Reproduce each line from the first in the data through the line that contains "[341,121,398,132] edit/delete ->" exactly; give nothing else.
----------
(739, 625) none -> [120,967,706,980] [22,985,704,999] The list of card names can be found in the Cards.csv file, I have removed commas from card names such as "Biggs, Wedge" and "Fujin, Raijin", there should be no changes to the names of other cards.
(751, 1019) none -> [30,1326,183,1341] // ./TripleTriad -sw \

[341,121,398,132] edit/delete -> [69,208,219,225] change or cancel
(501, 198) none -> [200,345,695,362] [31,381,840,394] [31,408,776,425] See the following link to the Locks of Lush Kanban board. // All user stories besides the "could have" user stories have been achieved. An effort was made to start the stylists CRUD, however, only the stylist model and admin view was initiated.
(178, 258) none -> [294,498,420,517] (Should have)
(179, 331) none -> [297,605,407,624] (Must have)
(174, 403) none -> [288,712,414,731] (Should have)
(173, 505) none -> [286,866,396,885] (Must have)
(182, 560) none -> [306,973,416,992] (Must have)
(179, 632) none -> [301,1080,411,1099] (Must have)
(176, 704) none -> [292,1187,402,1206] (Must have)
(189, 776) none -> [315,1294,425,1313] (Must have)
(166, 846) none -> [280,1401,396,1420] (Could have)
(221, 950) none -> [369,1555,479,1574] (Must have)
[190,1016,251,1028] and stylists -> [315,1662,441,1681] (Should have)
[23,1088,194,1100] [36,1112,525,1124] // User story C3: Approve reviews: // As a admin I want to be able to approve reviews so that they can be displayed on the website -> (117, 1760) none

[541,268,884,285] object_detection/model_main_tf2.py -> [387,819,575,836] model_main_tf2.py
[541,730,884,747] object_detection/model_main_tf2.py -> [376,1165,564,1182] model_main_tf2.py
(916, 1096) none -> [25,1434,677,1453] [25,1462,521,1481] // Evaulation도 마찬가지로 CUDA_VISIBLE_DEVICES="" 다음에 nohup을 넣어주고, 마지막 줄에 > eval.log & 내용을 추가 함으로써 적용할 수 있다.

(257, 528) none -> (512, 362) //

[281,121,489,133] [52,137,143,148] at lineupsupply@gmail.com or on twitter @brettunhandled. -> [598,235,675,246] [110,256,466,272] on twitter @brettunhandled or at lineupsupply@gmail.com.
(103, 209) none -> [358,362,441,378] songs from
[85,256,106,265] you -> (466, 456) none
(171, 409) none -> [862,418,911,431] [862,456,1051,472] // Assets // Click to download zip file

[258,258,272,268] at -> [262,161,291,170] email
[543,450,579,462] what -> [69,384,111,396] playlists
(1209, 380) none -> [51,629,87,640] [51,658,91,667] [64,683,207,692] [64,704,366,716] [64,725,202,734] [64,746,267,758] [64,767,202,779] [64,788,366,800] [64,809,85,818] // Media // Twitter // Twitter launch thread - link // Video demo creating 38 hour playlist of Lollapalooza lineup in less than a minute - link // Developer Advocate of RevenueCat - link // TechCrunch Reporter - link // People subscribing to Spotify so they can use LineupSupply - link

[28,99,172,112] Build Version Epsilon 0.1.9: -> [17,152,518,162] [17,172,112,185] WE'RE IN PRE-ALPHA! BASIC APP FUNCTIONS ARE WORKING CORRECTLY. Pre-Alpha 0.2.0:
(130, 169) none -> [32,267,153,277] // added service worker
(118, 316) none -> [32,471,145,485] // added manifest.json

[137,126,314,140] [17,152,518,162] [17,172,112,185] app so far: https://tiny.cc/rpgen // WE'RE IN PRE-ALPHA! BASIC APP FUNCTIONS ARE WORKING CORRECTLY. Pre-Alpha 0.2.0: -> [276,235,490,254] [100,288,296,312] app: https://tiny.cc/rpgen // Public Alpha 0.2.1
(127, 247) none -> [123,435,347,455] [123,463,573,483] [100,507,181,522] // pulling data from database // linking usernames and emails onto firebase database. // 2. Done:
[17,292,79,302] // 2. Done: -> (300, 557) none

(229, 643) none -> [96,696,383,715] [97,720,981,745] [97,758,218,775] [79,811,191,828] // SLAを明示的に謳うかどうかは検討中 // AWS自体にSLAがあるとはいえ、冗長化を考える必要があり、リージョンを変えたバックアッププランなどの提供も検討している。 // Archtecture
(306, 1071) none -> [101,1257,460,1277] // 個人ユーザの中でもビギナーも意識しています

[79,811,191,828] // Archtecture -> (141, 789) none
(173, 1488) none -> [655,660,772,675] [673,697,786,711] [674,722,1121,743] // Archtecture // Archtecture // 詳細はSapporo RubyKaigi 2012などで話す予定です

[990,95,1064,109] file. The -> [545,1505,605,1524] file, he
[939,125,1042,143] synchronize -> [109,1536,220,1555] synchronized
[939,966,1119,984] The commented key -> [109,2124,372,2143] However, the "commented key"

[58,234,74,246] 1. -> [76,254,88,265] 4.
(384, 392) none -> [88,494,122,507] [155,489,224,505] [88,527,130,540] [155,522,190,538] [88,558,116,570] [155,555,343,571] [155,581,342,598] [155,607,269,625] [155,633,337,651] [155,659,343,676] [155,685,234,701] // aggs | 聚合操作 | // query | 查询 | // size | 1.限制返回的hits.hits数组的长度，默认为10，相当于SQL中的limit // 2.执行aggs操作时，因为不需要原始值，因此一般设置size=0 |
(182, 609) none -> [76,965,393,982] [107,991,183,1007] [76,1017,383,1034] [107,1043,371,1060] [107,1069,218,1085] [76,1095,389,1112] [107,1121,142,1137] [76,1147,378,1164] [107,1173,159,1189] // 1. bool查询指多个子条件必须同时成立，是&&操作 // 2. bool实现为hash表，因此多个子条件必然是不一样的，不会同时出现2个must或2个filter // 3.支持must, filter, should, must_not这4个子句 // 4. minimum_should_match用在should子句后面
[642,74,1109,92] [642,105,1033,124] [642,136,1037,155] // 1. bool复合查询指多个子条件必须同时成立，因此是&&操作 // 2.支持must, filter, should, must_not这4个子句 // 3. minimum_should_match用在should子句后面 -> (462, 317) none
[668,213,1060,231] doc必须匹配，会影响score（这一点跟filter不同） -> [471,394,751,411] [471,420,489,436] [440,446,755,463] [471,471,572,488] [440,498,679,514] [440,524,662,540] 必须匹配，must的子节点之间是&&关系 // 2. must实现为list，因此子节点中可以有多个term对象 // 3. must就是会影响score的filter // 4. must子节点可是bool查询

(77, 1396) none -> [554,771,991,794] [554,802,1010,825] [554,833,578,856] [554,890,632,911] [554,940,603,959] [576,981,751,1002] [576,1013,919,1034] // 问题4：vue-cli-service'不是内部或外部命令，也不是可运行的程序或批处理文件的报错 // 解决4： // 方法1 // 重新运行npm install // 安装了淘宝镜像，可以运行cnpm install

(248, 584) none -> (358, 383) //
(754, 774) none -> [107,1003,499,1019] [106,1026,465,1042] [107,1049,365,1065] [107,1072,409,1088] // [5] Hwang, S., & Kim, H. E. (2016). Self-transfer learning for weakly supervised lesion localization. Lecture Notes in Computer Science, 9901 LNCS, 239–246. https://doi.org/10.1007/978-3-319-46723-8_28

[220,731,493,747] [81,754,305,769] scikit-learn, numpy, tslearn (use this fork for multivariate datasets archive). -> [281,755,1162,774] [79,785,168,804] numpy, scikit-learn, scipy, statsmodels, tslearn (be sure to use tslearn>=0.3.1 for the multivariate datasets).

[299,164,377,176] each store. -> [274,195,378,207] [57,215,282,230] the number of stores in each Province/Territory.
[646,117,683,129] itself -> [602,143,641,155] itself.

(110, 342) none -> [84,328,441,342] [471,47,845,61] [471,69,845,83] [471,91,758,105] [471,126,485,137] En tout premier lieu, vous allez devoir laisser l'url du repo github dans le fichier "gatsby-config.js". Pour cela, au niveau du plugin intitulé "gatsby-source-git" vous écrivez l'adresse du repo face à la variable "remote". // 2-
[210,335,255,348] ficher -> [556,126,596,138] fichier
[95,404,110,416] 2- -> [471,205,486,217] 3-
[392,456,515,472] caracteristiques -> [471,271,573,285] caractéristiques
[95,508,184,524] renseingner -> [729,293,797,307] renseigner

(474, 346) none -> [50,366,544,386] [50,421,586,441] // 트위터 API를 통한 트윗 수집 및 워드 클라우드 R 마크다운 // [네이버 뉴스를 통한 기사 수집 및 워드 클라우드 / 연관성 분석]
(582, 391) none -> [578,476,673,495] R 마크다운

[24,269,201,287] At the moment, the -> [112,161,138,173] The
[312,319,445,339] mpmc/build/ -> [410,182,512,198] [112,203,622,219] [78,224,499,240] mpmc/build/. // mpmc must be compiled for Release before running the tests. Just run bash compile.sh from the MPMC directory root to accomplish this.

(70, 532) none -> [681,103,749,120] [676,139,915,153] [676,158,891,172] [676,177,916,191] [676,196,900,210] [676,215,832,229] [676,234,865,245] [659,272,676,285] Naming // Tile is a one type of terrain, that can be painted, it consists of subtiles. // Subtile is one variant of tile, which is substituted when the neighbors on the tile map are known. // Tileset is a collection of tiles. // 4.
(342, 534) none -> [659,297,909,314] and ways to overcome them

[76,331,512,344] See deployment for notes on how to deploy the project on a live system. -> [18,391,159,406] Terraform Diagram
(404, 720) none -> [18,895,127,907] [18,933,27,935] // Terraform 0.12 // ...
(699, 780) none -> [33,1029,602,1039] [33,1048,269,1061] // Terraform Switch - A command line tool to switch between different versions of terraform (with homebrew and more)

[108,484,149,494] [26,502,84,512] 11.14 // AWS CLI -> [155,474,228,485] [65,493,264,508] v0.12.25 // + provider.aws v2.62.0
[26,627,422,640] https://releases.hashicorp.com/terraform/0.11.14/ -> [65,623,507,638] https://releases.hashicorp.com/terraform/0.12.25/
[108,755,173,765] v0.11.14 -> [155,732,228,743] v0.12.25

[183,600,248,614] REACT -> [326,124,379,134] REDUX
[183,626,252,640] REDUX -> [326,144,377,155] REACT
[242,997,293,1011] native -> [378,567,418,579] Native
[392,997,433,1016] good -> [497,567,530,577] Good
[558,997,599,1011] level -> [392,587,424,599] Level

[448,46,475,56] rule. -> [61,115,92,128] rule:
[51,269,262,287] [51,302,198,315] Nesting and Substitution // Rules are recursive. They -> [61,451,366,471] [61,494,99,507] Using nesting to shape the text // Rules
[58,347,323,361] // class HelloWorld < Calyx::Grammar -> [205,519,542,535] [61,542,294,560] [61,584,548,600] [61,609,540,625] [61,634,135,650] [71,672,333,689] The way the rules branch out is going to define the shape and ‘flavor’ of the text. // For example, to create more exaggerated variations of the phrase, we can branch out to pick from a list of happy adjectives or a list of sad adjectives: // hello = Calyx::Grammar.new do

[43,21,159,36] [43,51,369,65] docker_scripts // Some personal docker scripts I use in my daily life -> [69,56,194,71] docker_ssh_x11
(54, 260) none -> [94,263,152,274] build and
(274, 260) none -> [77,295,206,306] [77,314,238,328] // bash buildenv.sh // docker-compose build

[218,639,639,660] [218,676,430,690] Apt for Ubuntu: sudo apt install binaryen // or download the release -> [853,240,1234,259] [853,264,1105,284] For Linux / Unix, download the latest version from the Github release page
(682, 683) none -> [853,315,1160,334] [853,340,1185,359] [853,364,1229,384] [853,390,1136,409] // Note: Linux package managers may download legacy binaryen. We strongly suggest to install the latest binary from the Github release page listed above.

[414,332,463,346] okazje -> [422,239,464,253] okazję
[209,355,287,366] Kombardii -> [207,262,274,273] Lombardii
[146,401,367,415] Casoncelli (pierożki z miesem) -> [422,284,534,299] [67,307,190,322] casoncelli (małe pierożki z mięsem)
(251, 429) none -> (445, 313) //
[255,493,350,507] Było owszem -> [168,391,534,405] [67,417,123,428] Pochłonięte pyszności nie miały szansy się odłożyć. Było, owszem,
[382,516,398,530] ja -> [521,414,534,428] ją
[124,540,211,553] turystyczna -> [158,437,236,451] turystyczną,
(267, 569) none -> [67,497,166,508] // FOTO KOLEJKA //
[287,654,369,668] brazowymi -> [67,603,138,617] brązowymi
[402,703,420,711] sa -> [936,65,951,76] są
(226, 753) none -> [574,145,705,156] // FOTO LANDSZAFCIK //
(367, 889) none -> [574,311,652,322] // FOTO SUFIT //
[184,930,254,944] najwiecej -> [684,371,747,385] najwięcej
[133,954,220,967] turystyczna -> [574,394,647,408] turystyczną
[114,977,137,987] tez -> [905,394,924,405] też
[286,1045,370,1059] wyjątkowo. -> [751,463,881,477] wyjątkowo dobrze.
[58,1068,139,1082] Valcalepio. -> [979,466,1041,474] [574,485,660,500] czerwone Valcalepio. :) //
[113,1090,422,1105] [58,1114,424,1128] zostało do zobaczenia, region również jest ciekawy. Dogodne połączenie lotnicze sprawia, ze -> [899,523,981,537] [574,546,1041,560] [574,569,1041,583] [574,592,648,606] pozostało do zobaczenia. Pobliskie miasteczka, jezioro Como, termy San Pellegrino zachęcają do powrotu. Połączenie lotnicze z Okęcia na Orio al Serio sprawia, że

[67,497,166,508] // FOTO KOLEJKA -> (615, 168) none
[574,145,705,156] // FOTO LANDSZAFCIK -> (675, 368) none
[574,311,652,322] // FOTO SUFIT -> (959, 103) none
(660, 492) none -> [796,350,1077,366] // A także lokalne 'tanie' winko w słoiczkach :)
----------
**Solution for this task**
(739, 625) none -> [120,967,706,980] [22,985,704,999] The list of card names can be found in the Cards.csv file, I have removed commas from card names such as "Biggs, Wedge" and "Fujin, Raijin", there should be no changes to the names of other cards.
(751, 1019) none -> [30,1326,183,1341] // ./TripleTriad -sw \

[341,121,398,132] edit/delete -> [69,208,219,225] change or cancel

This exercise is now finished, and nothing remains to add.